Leonard didn’t want to quit, but he wasn’t given a choice. It was better to push Jim away for his own good, before either of them did something stupid. The Enterprise, along with Jim, would be embarking without him, and it would break Leonard apart far beyond his own healing capabilities.

“I can’t do this anymore. Not right now.”

Leonard couldn’t look at him. The dark circles under Jim’s eyes and the wet clothing were enough for Leonard to know the kid was past due for some much needed rest. If he gave him one last glance, he couldn’t do what he needed to. He would cave because Jim’s whole essence was full of sorrow, and Leonard’s heart was programmed to heal Jim in any capacity. What he wanted to do was take Jim inside, get him a change of clothes and feed him a warm meal. If he did that, then he’d insist Jim stay the night, where they’d sit on the porch until the stars were high in the sky, and in the morning he’d never be able to let him go.

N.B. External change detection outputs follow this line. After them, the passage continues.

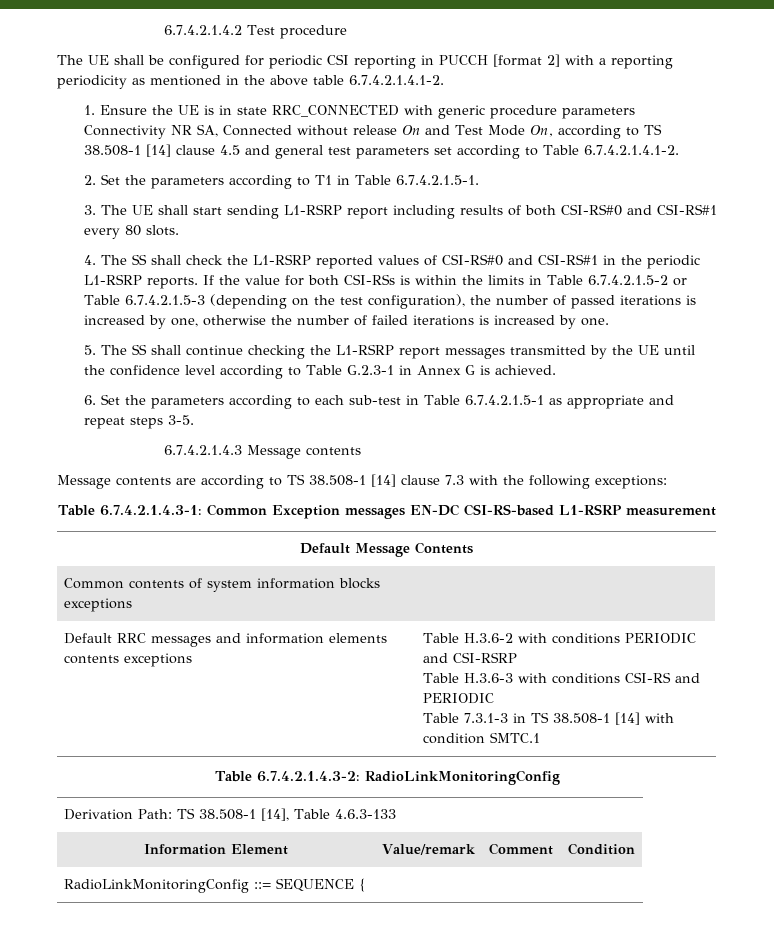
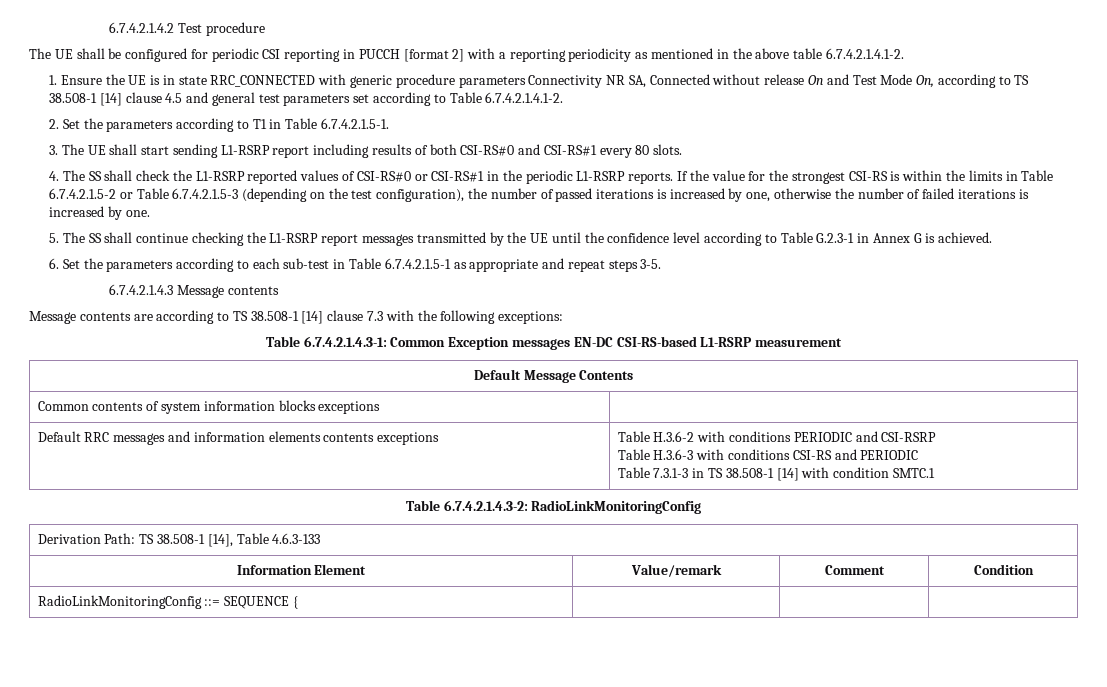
- 4. The SS shall check the L1-RSRP reported values of CSI-RS#0 and CSI-RS#1 in the periodic L1-RSRP reports.
+ 4. The SS shall check the L1-RSRP reported values of CSI-RS#0 or CSI-RS#1 in the periodic L1-RSRP reports.
- If the value for both CSI-RSs is within the limits in Table 6.7.4.2.1.5-2 or Table 6.7.4.2.1.5-3 (depending on the test configuration), the number of passed iterations is increased by one, otherwise the number of failed iterations is increased by one.
+ If the value for the strongest CSI-RS is within the limits in Table 6.7.4.2.1.5-2 or Table 6.7.4.2.1.5-3 (depending on the test configuration), the number of passed iterations is increased by one, otherwise the number of failed iterations is increased by one.

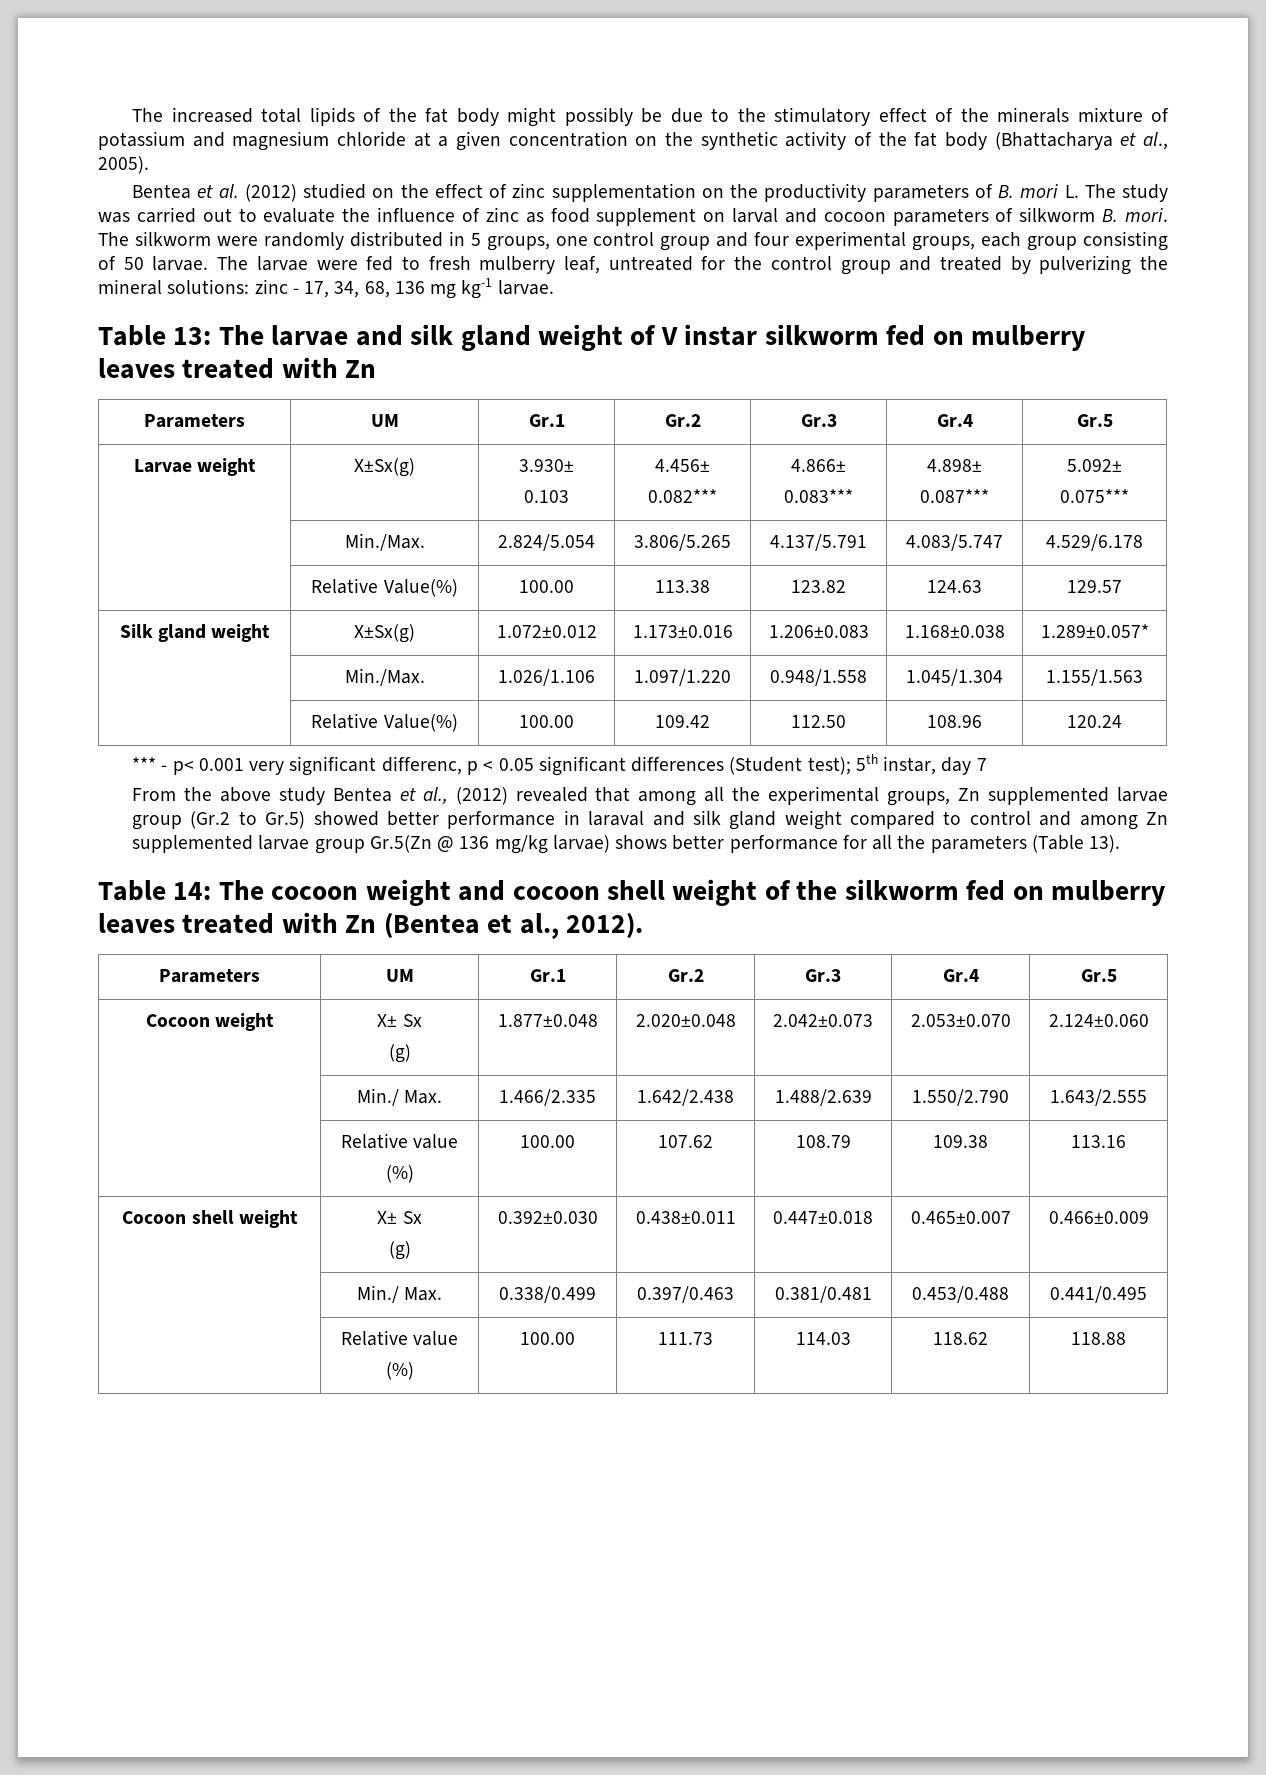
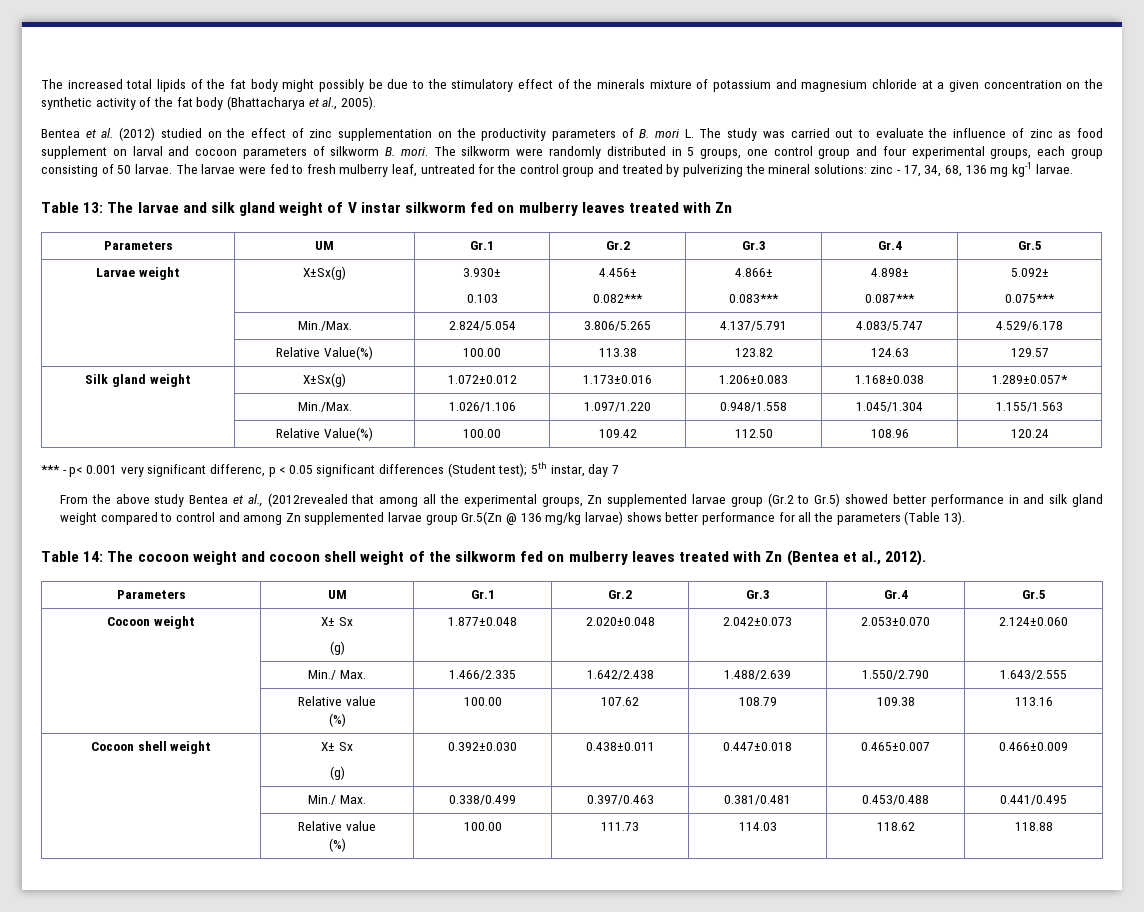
- From the above study Bentea et al., (2012) revealed that among all the experimental groups, Zn supplemented larvae group (Gr.2 to Gr.5) showed better performance in laraval and silk gland weight compared to control and among Zn supplemented larvae group Gr.5(Zn @ 136 mg/kg larvae) shows better performance for all the parameters (Table 13).
+ From the above study Bentea et al., (2012revealed that among all the experimental groups, Zn supplemented larvae group (Gr.2 to Gr.5) showed better performance in and silk gland weight compared to control and among Zn supplemented larvae group Gr.5(Zn @ 136 mg/kg larvae) shows better performance for all the parameters (Table 13).

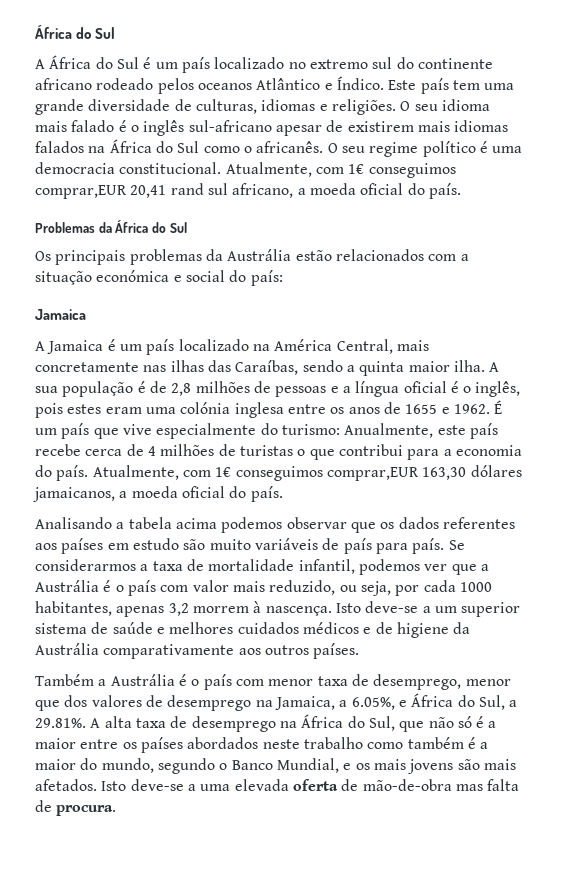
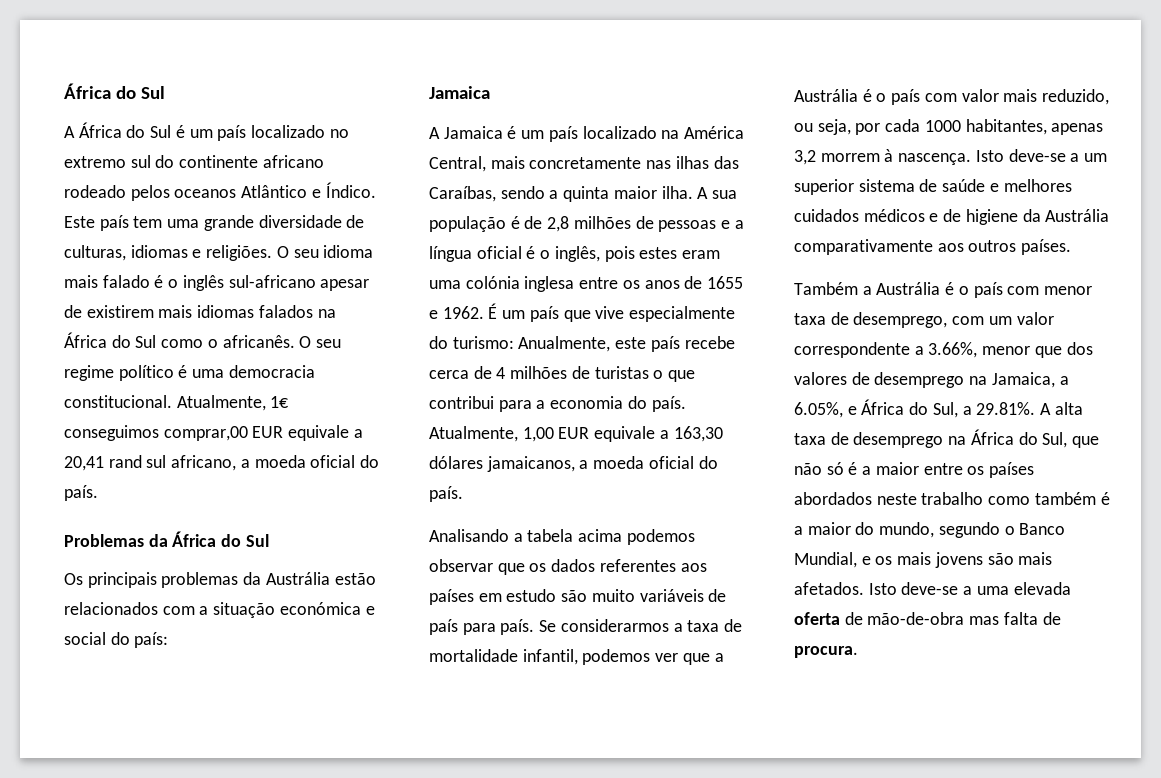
- Atualmente, com 1€ conseguimos comprar,EUR 20,41 rand sul africano, a moeda oficial do país.
+ Atualmente, 1€ conseguimos comprar,00 EUR equivale a 20,41 rand sul africano, a moeda oficial do país.
- Atualmente, com 1€ conseguimos comprar,EUR 163,30 dólares jamaicanos, a moeda oficial do país.
+ Atualmente, 1,00 EUR equivale a 163,30 dólares jamaicanos, a moeda oficial do país.
- Também a Austrália é o país com menor taxa de desemprego, menor que dos valores de desemprego na Jamaica, a 6.05%, e África do Sul, a 29.81%. A alta taxa de desemprego na África do Sul, que não só é a maior entre os países abordados neste trabalho como também é a maior do mundo, segundo o Banco Mundial, e os mais jovens são mais afetados.
+ Também a Austrália é o país com menor taxa de desemprego, com um valor correspondente a 3.66%, menor que dos valores de desemprego na Jamaica, a 6.05%, e África do Sul, a 29.81%. A alta taxa de desemprego na África do Sul, que não só é a maior entre os países abordados neste trabalho como também é a maior do mundo, segundo o Banco Mundial, e os mais jovens são mais afetados.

There was an old plaid jacket hanging on a hook on the wall behind Jim. Leonard reached for it, holding it out for Jim until he wrapped himself in the flannel. Leonard needed to walk away from Jim, but it didn’t mean he’d let the man slide back in his recovery. Taking a deep breath, Leonard ran a hand over his face, rubbing the scruff raw until he mustered up the courage he needed.

“Leave, Jim,” Leonard said. “Don’t come here again.” He brushed past Jim without another glance, not even when Jim called out after him through the rain.